__Instructions to follow__
Show every line of the data where the word "date" can be found.
(Input records Opens)
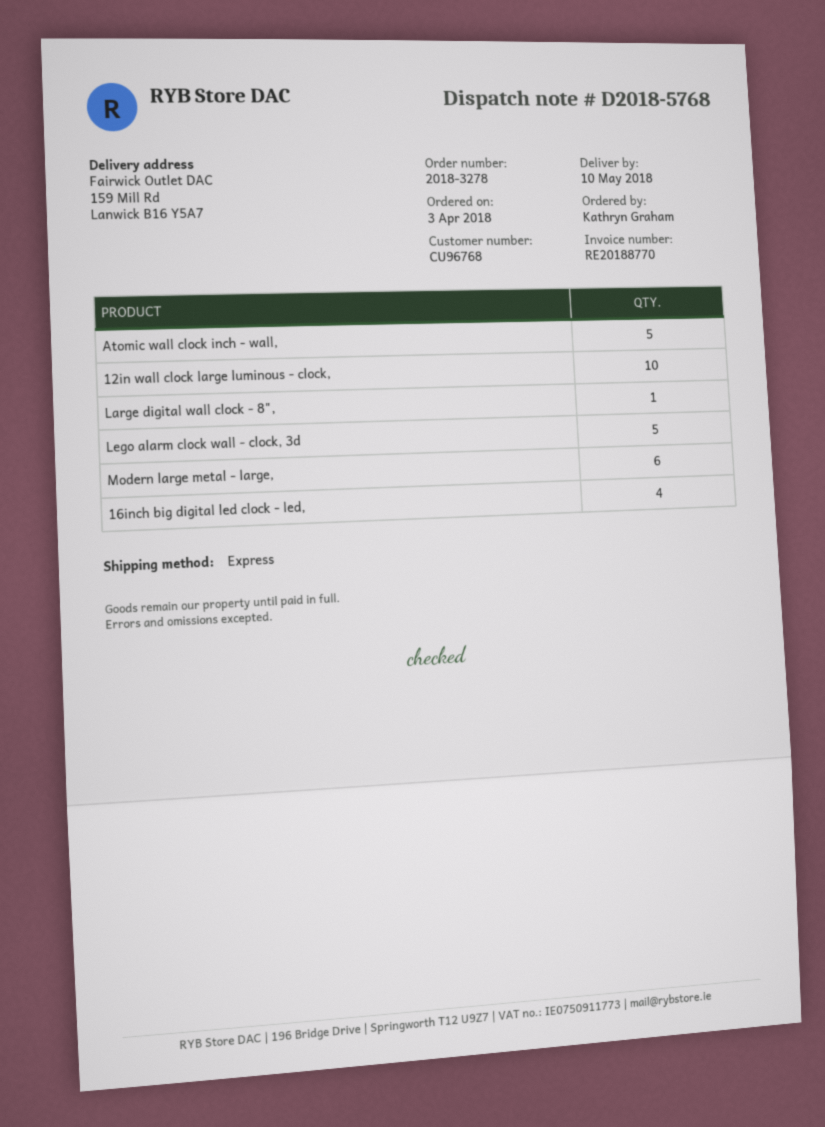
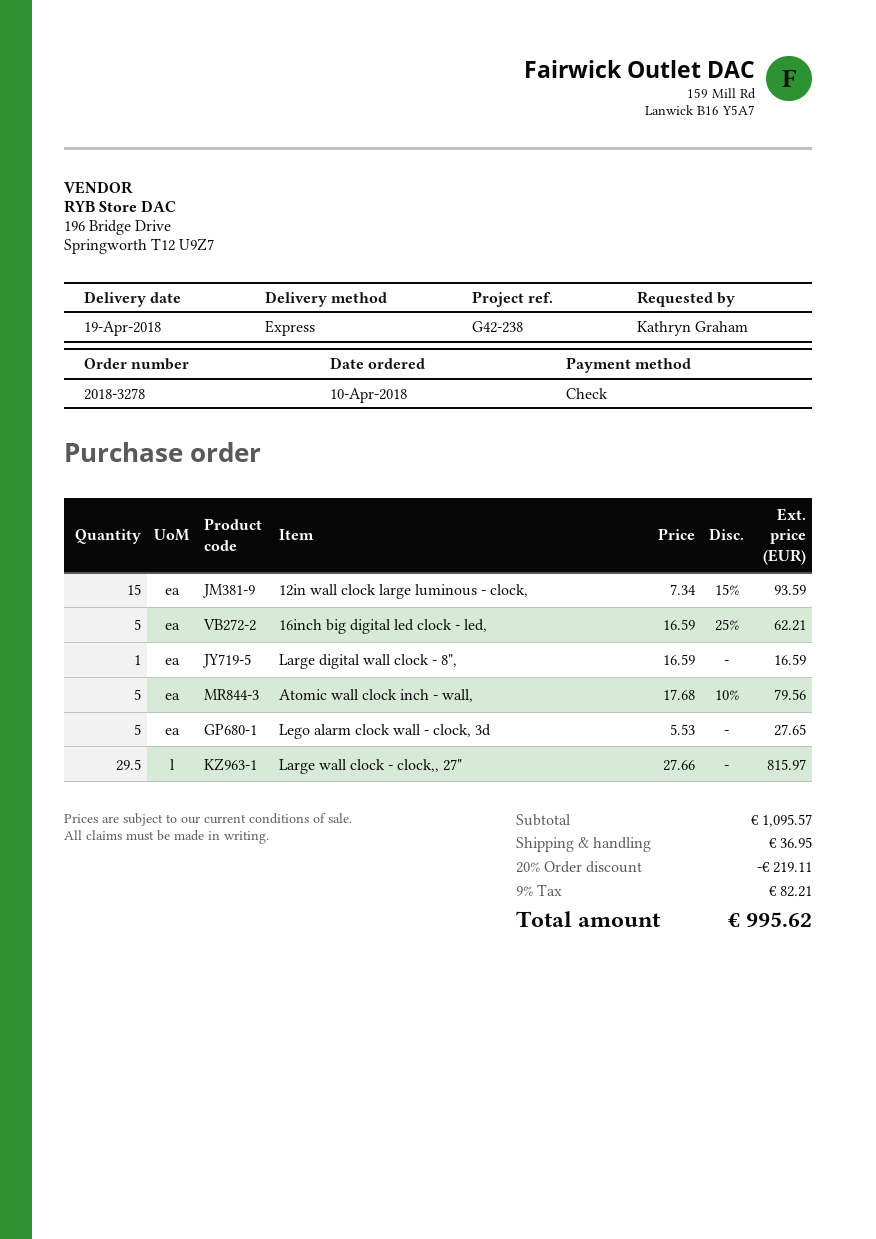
order date: 2018-04-03 -> 2018-04-10
delivery date: 2018-05-10 -> 2018-04-19
12in wall clock large luminous - clock,: 10 -> 15
Modern large metal - large,: 6 -> none
16inch big digital led clock - led,: 4 -> 5
Large wall clock - clock,, 27": none -> 29.5

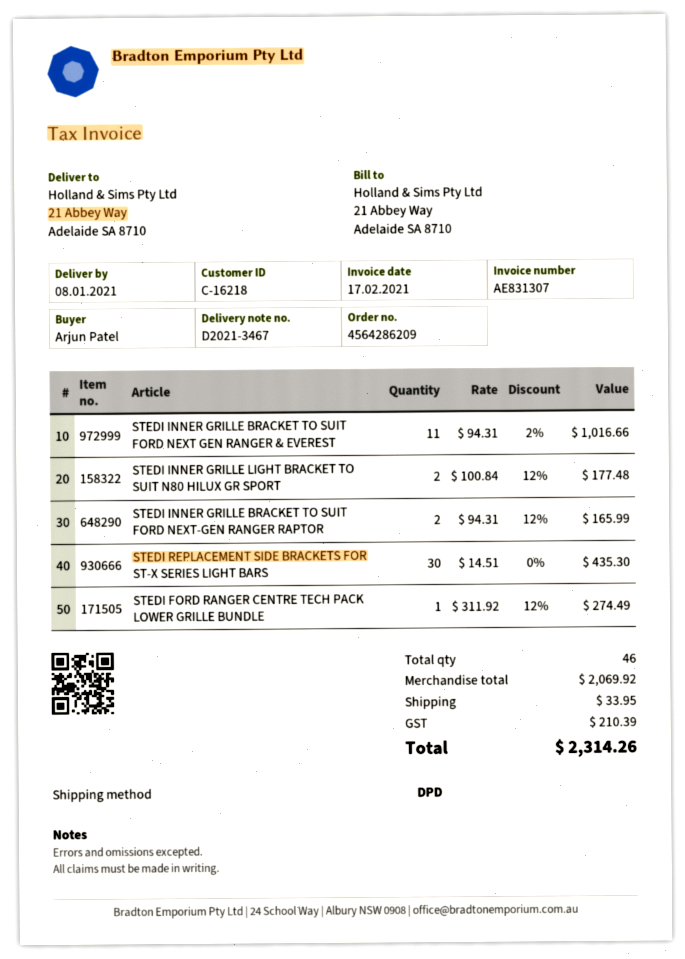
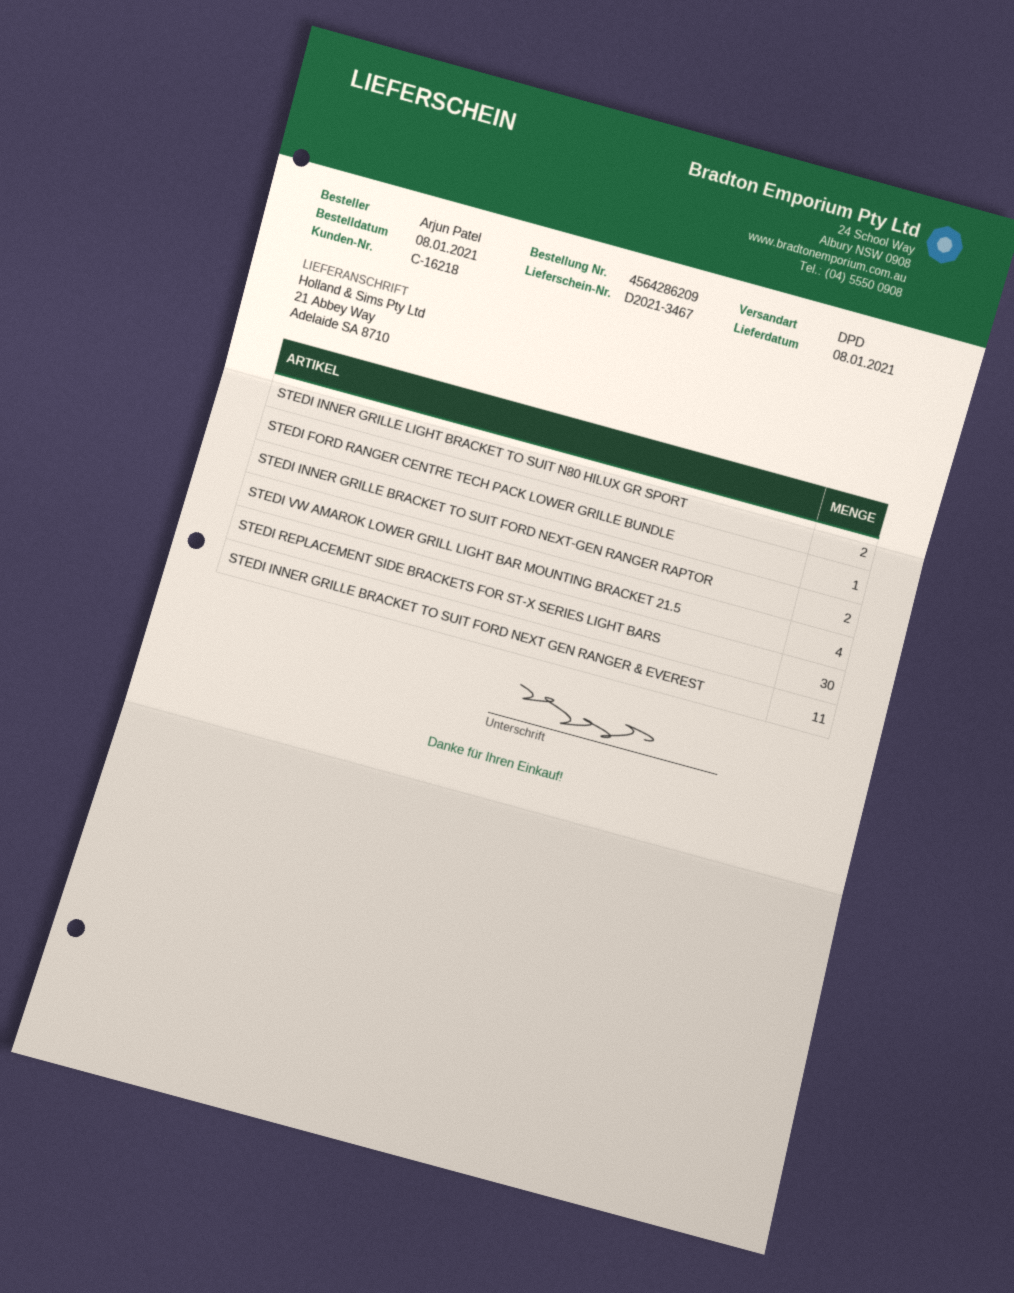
STEDI VW AMAROK LOWER GRILL LIGHT BAR MOUNTING BRACKET 21.5: none -> 4

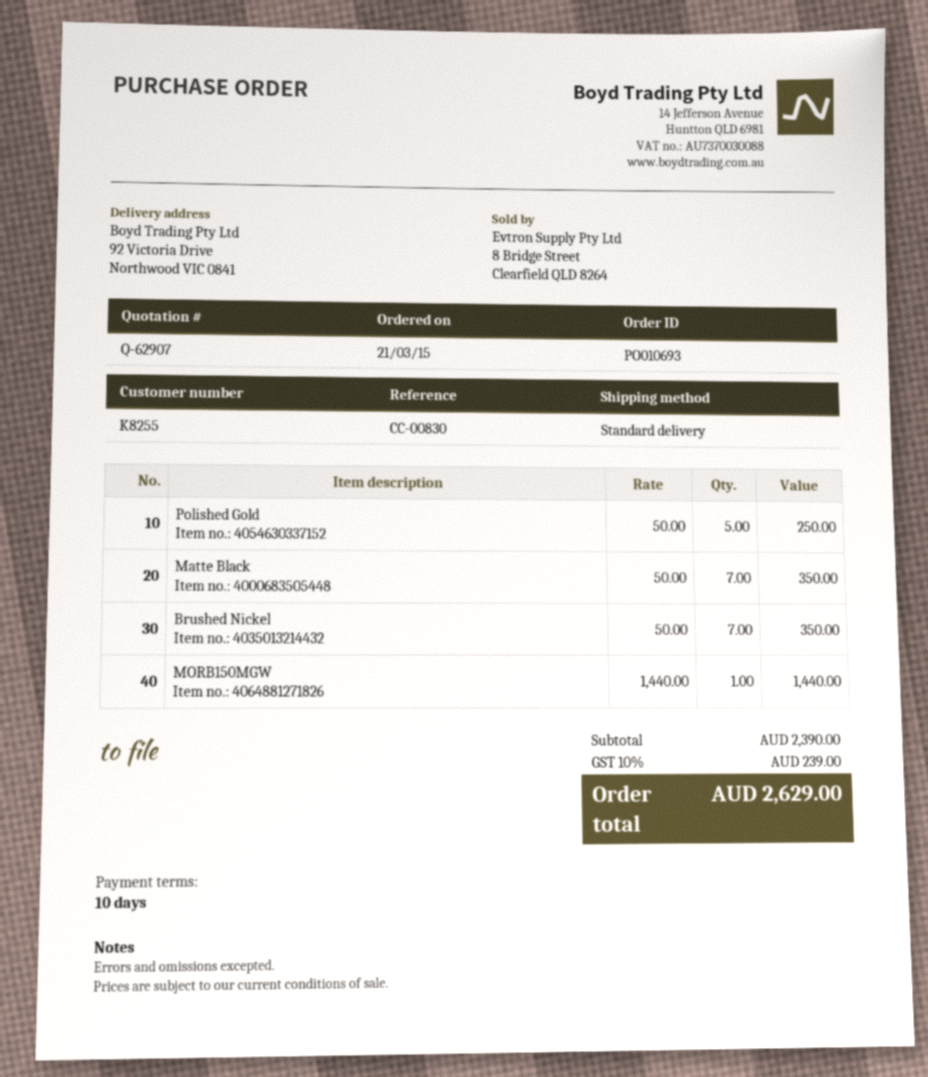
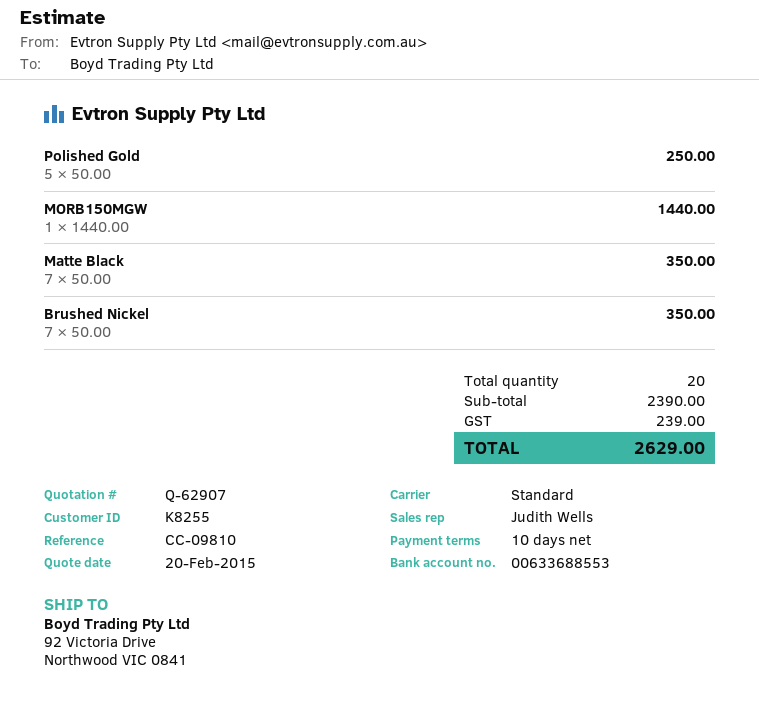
reference: CC-00830 -> CC-09810

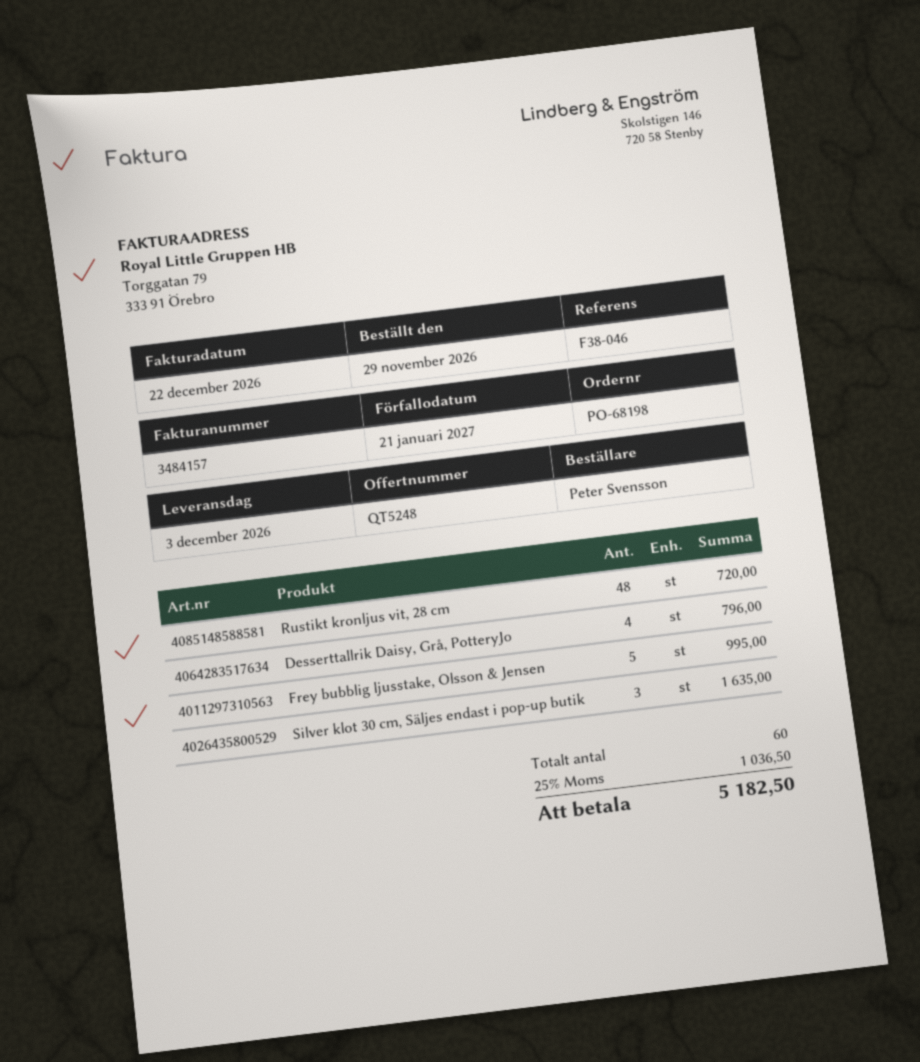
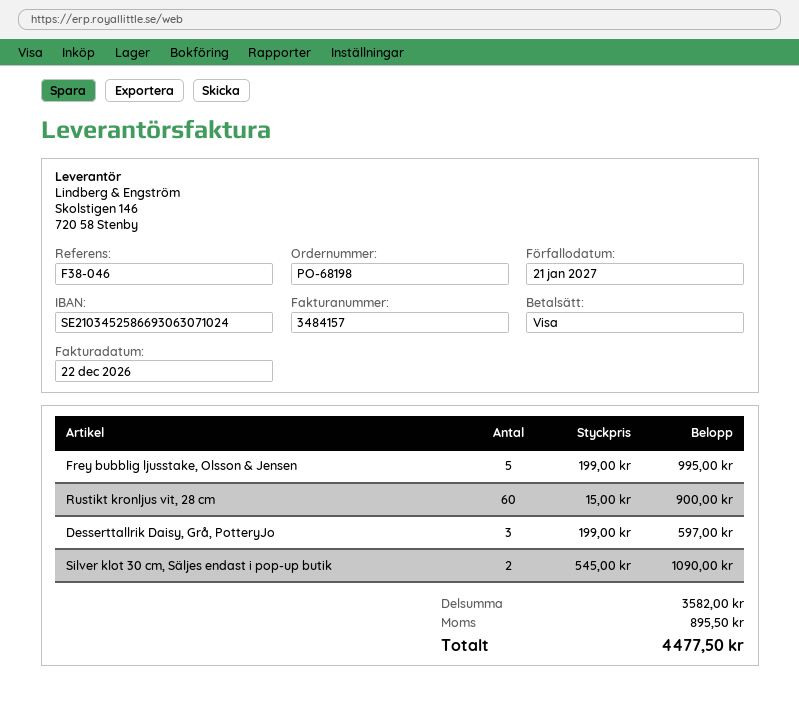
Rustikt kronljus vit, 28 cm: 48 for 720.00 -> 60 for 900.00
Desserttallrik Daisy, Grå, PotteryJo: 4 for 796.00 -> 3 for 597.00
Silver klot 30 cm, Säljes endast i pop-up butik: 3 for 1635.00 -> 2 for 1090.00
tax: 1036.50 -> 895.50
total: 5182.50 -> 4477.50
(Input records Closes)
__Output of the task__
order date: 2018-04-03 -> 2018-04-10
delivery date: 2018-05-10 -> 2018-04-19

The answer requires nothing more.